## What is expected
Every line below that contains the word "some" must be copied.

Data extracted from a collection:

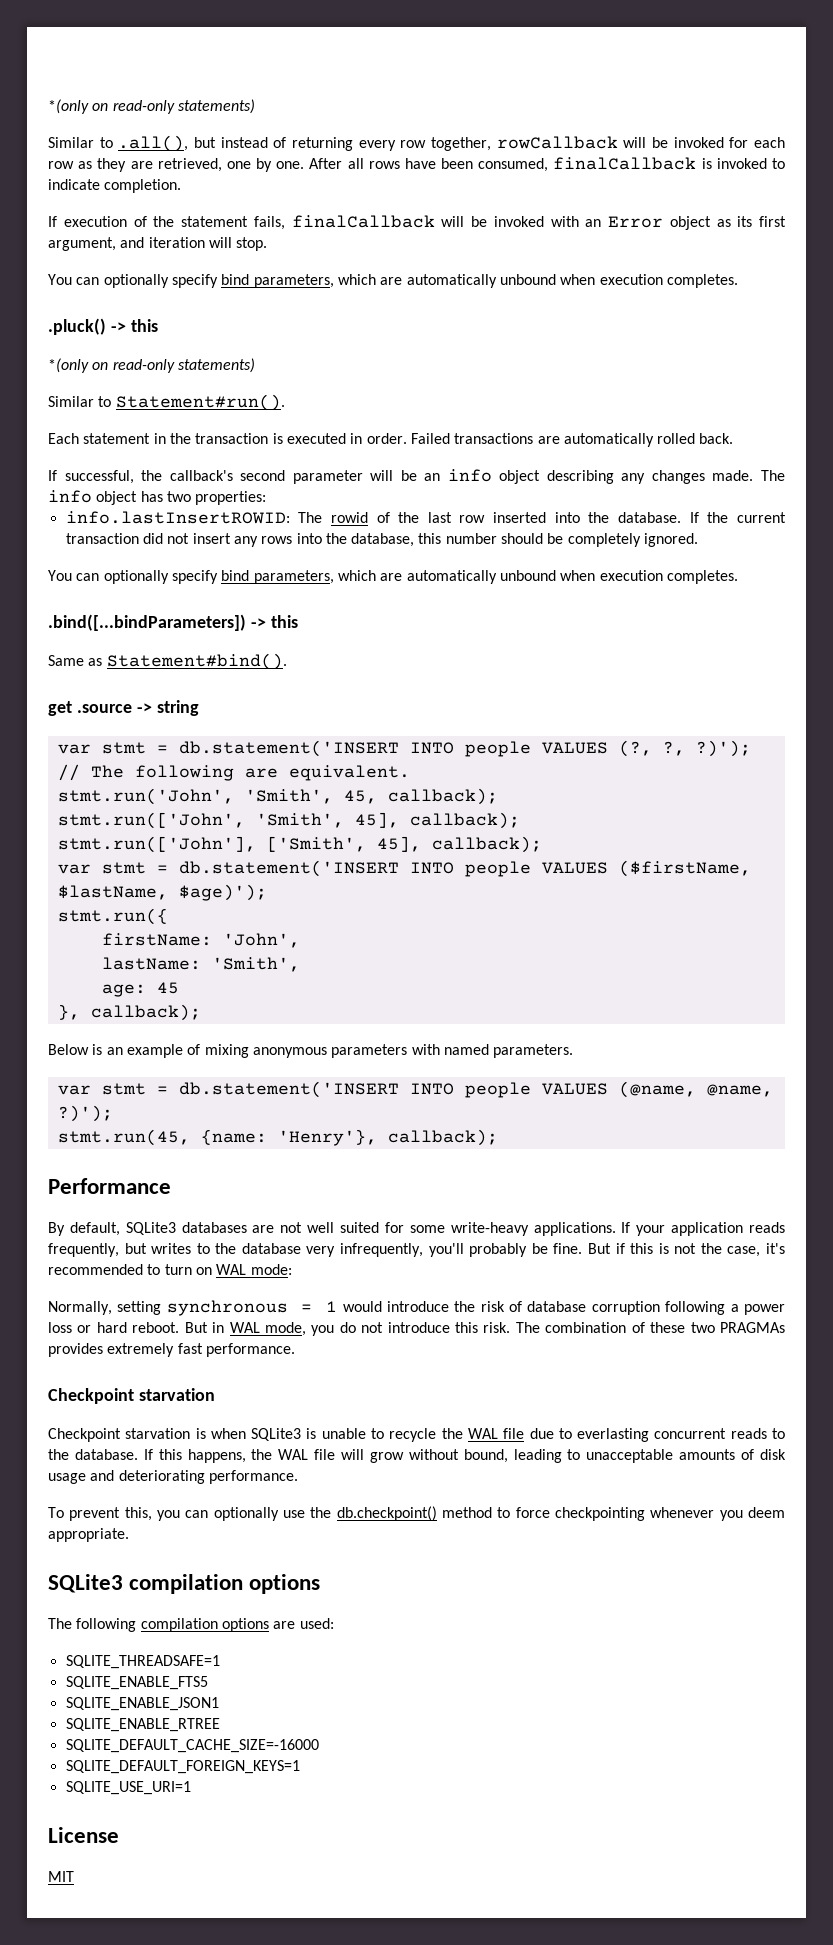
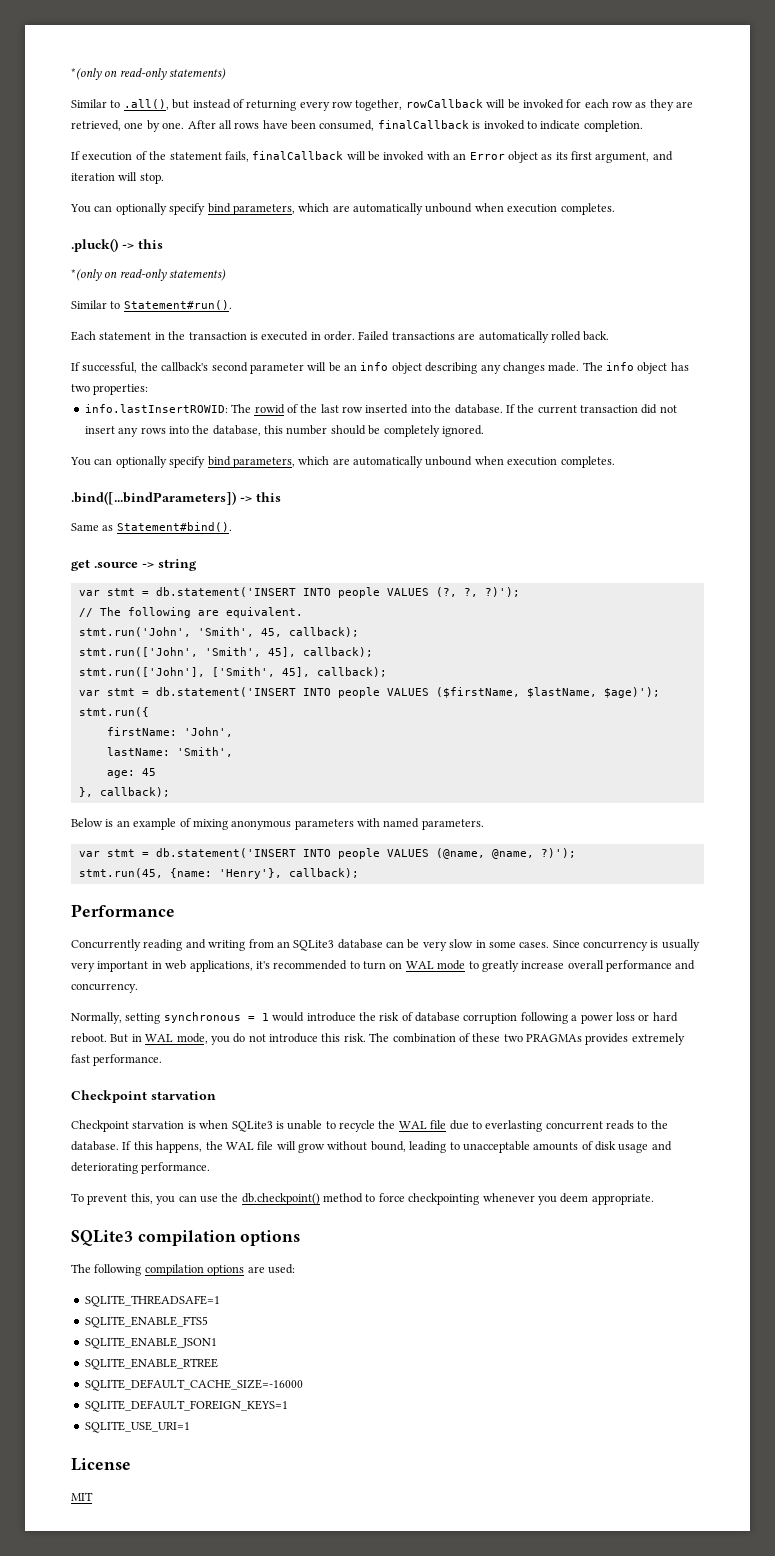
- By default, SQLite3 databases are not well suited for some write-heavy applications. If your application reads frequently, but writes to the database very infrequently, you'll probably be fine. But if this is not the case, it's recommended to turn on WAL mode:
+ Concurrently reading and writing from an SQLite3 database can be very slow in some cases. Since concurrency is usually very important in web applications, it's recommended to turn on WAL mode to greatly increase overall performance and concurrency.
- To prevent this, you can optionally use the db.checkpoint() method to force checkpointing whenever you deem appropriate.
+ To prevent this, you can use the db.checkpoint() method to force checkpointing whenever you deem appropriate.

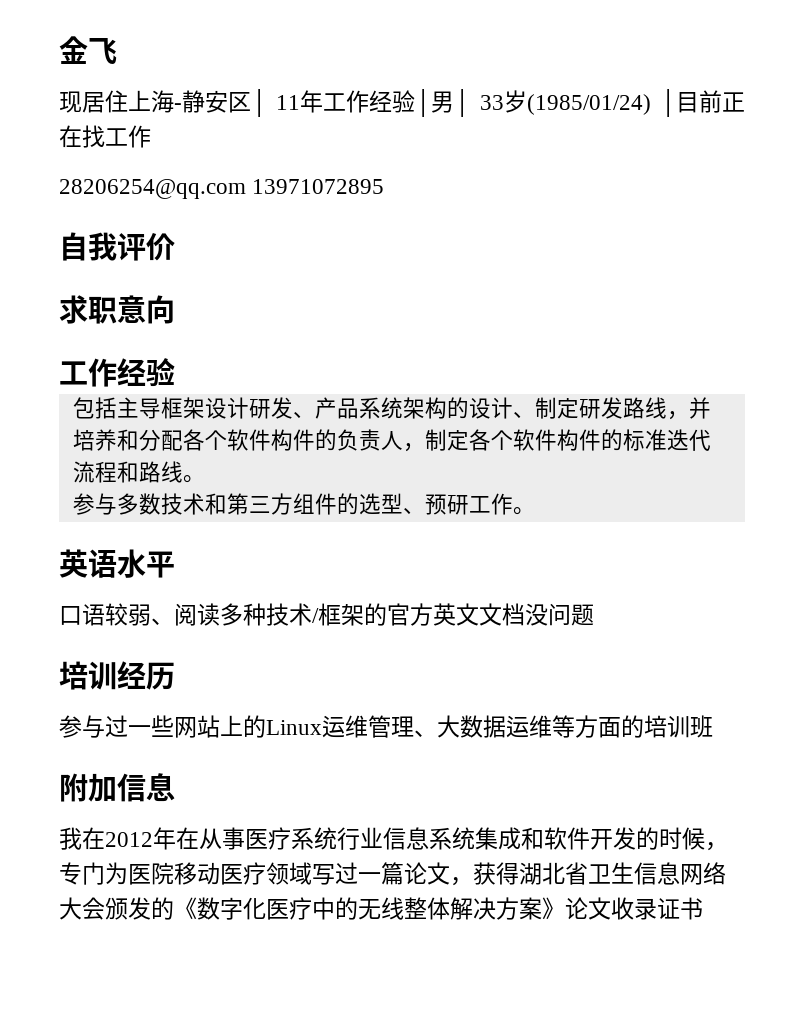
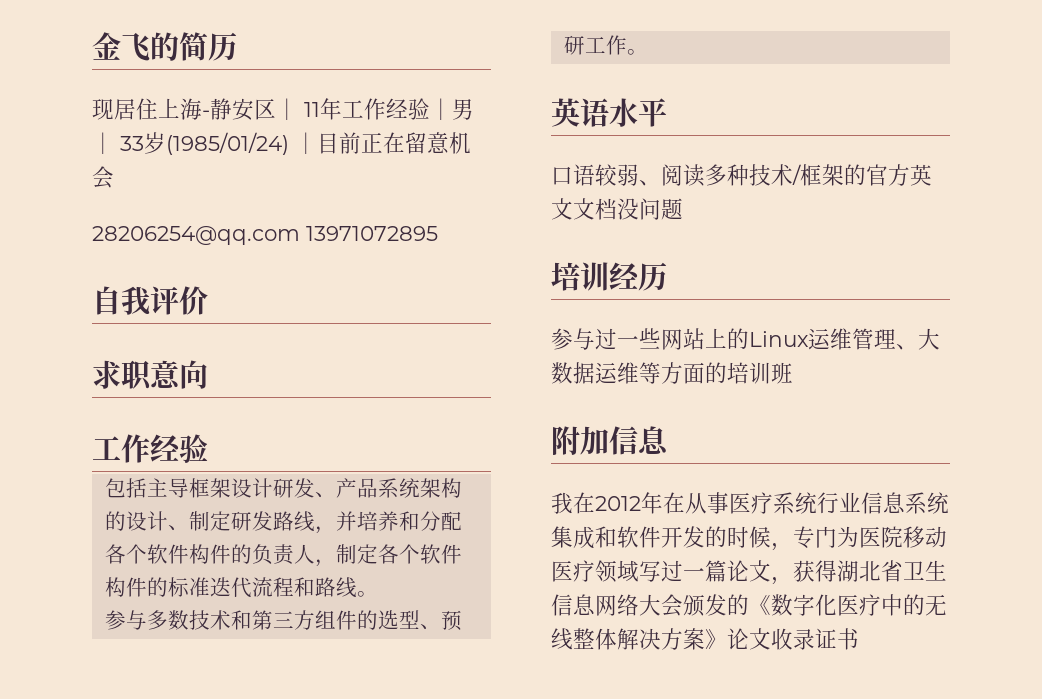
- 金飞
+ 金飞的简历
- 现居住上海-静安区│ 11年工作经验│男│ 33岁(1985/01/24) │目前正在找工作
+ 现居住上海-静安区│ 11年工作经验│男│ 33岁(1985/01/24) │目前正在留意机会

## Response below
- By default, SQLite3 databases are not well suited for some write-heavy applications. If your application reads frequently, but writes to the database very infrequently, you'll probably be fine. But if this is not the case, it's recommended to turn on WAL mode:
+ Concurrently reading and writing from an SQLite3 database can be very slow in some cases. Since concurrency is usually very important in web applications, it's recommended to turn on WAL mode to greatly increase overall performance and concurrency.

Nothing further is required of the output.